**About this task:** Retype each record exactly; no pictures.

**Excerpted data:**
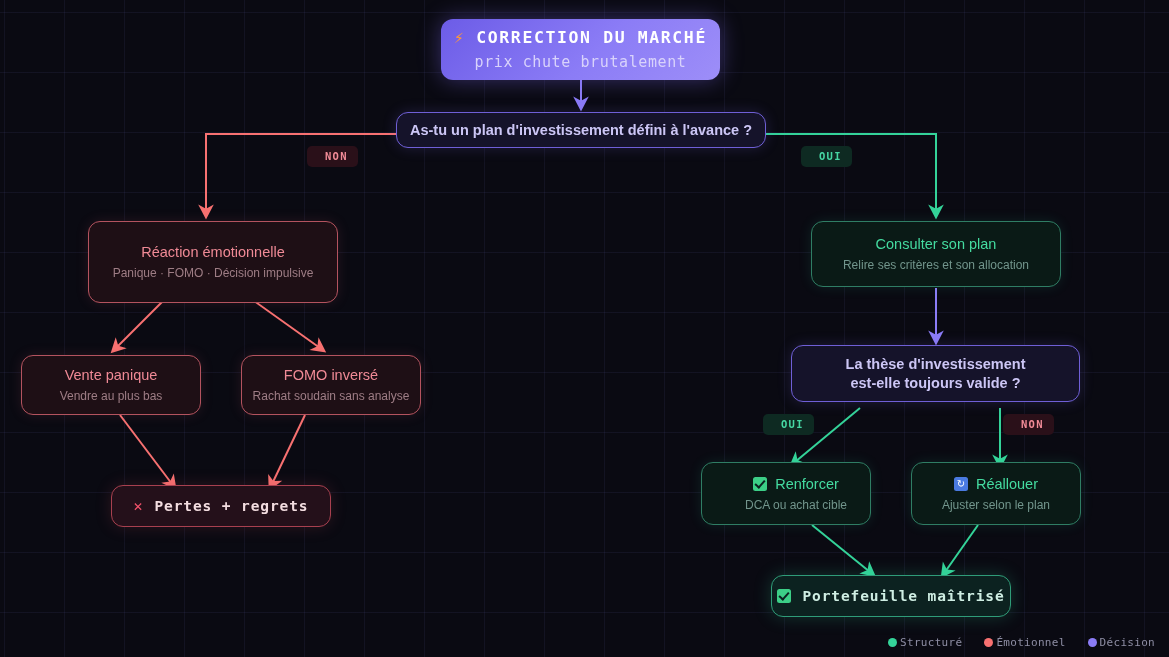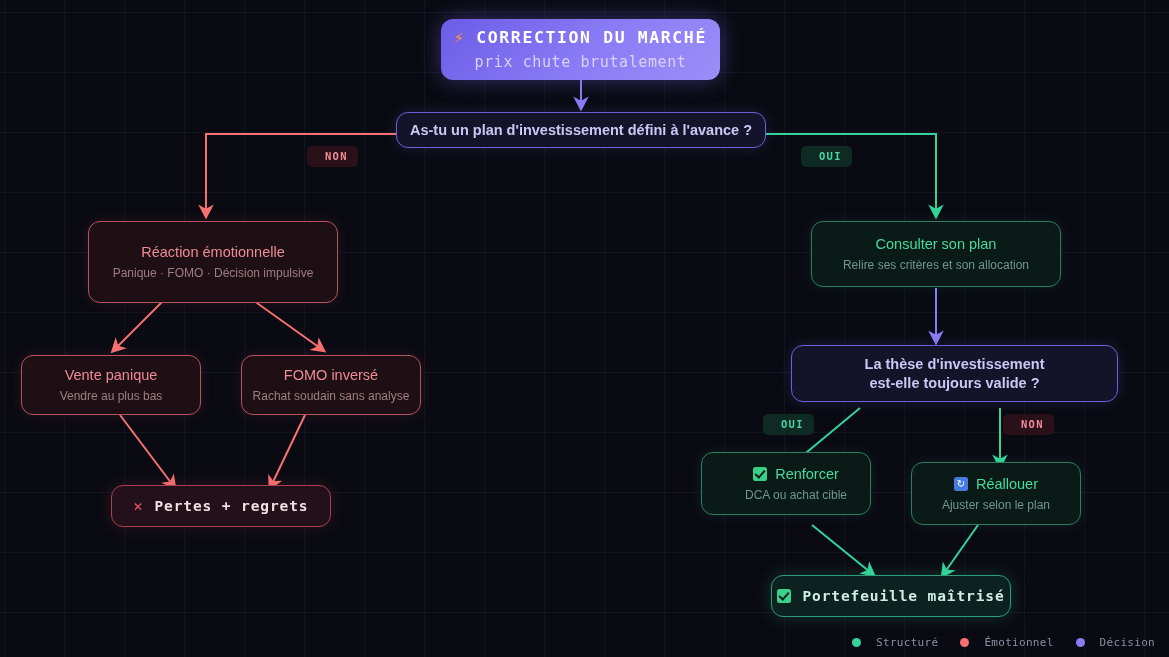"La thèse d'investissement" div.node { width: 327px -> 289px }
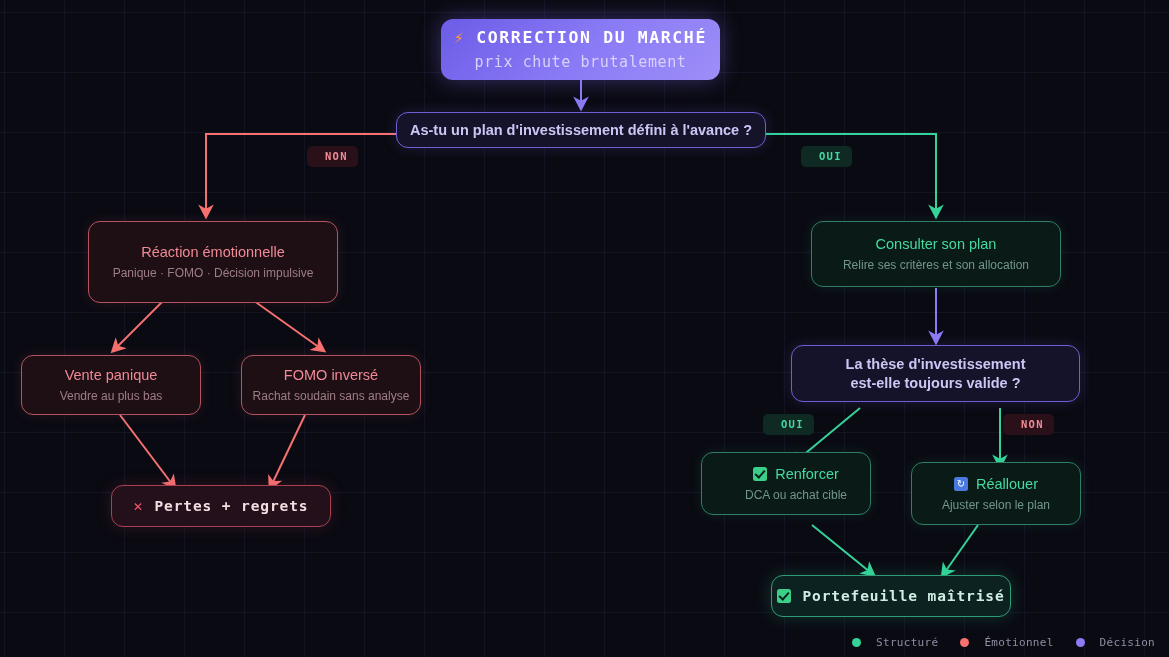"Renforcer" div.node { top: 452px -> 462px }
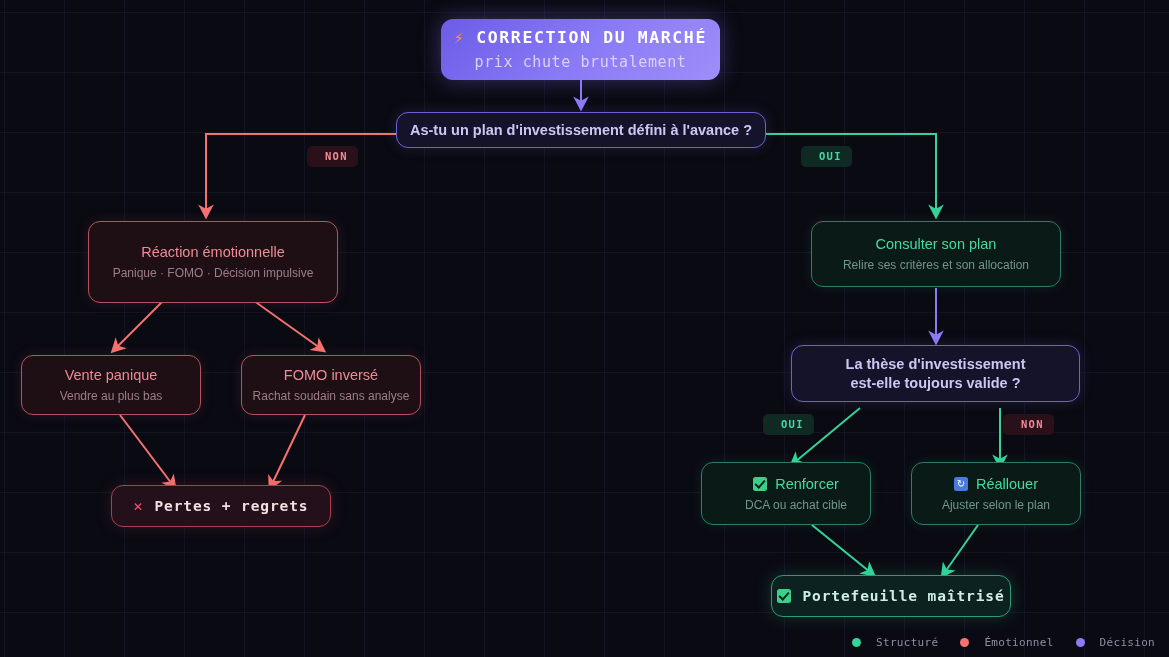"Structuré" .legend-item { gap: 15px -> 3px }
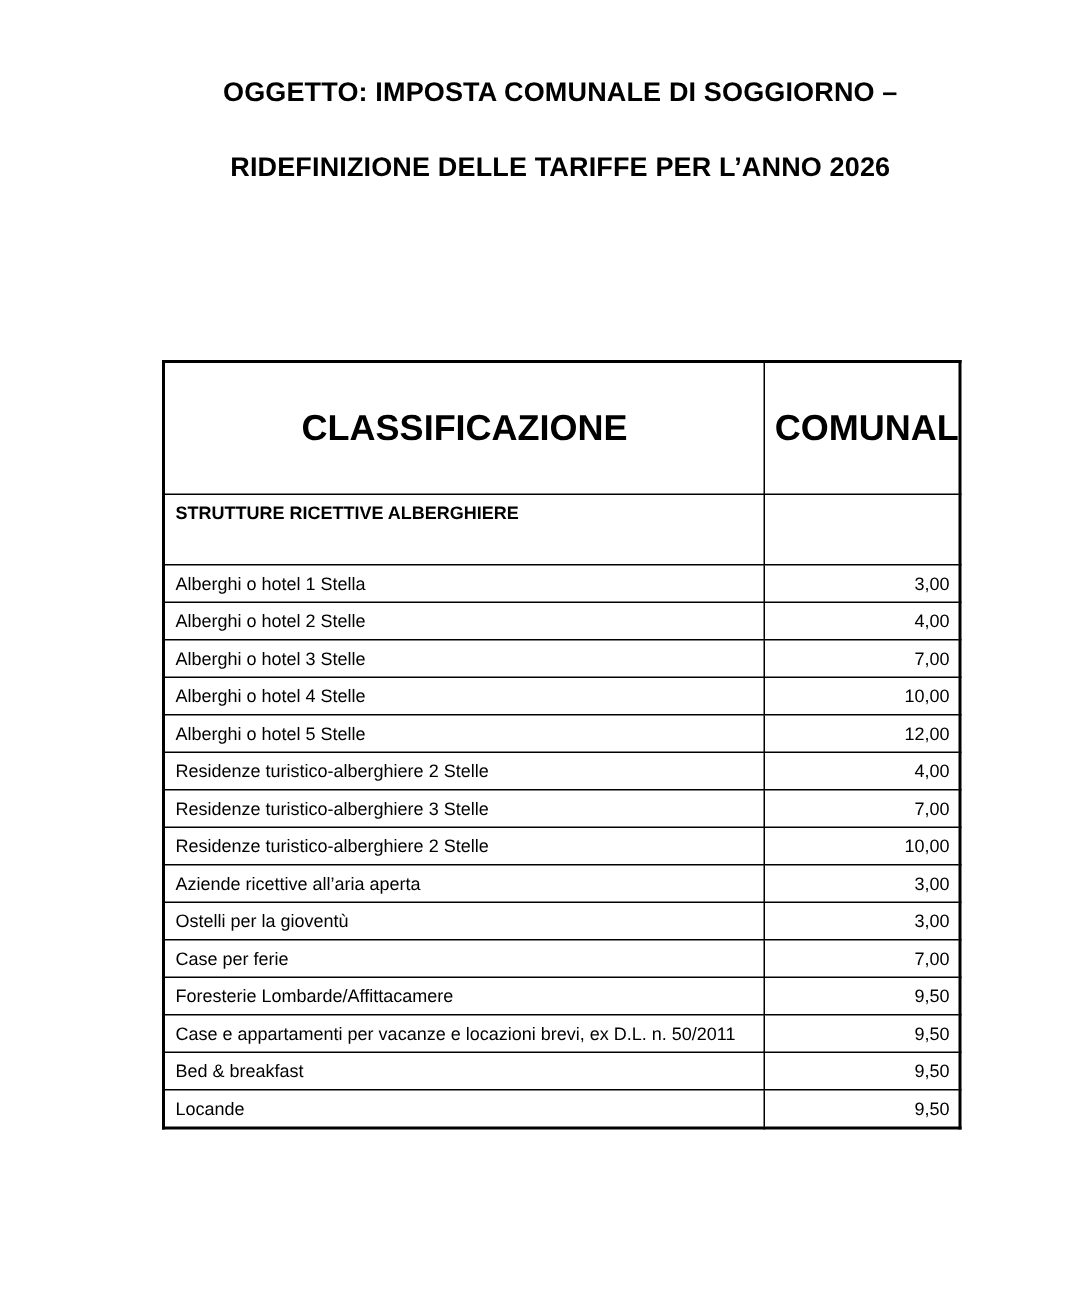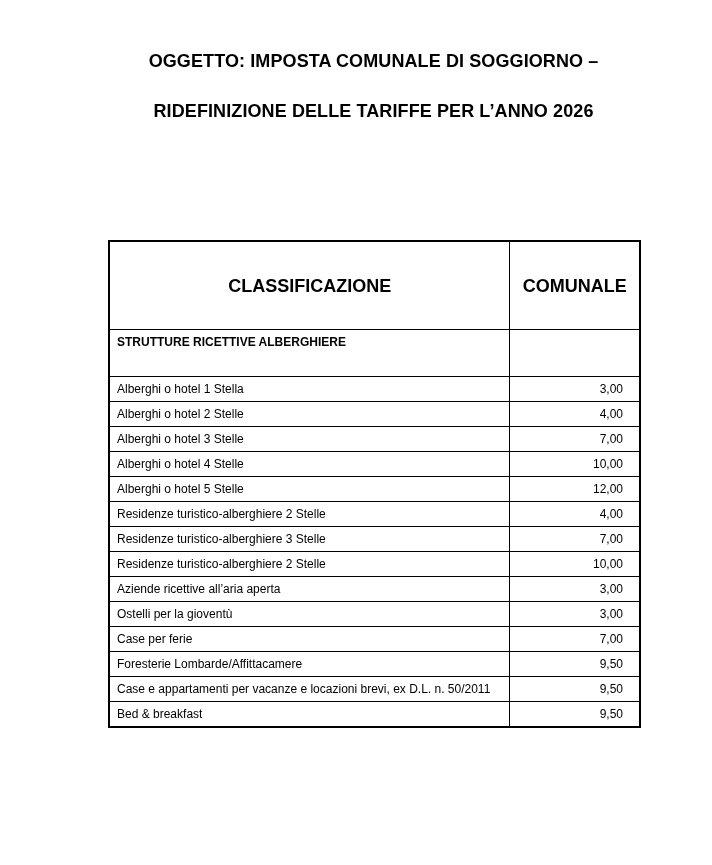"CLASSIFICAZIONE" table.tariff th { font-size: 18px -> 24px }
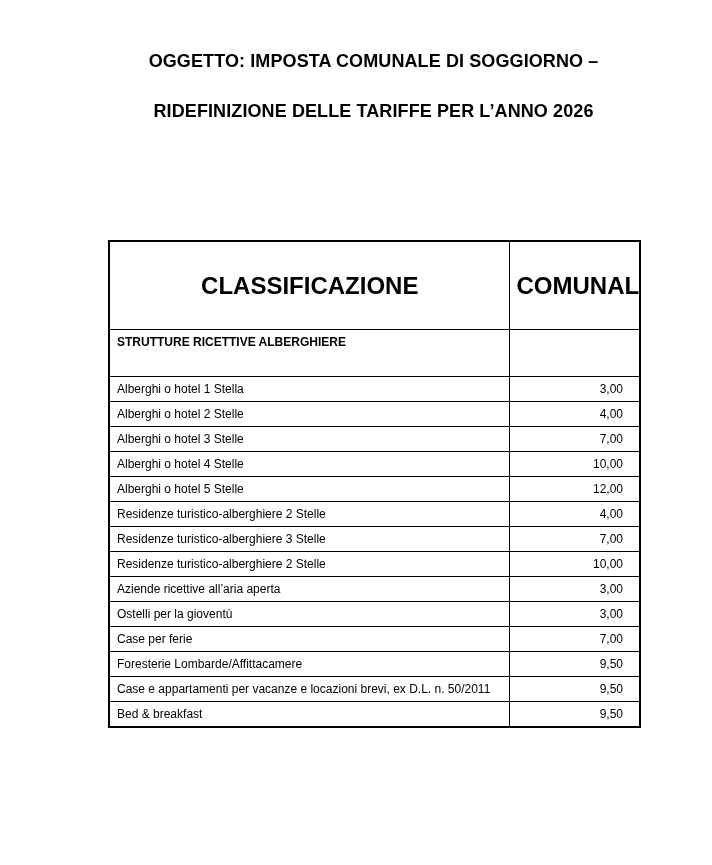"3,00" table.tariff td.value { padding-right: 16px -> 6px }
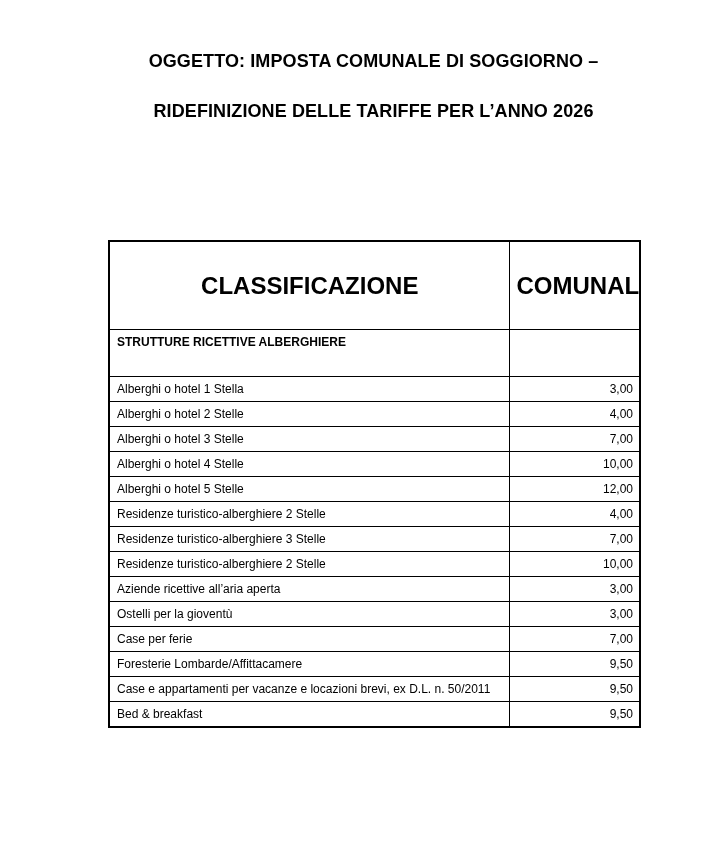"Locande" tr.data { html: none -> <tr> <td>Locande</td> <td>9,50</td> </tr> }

**Answer section:**
"La thèse d'investissement" div.node { width: 327px -> 289px }
"Renforcer" div.node { top: 452px -> 462px }
"Structuré" .legend-item { gap: 15px -> 3px }
"CLASSIFICAZIONE" table.tariff th { font-size: 18px -> 24px }
"3,00" table.tariff td.value { padding-right: 16px -> 6px }
"Locande" tr.data { html: none -> <tr> <td>Locande</td> <td>9,50</td> </tr> }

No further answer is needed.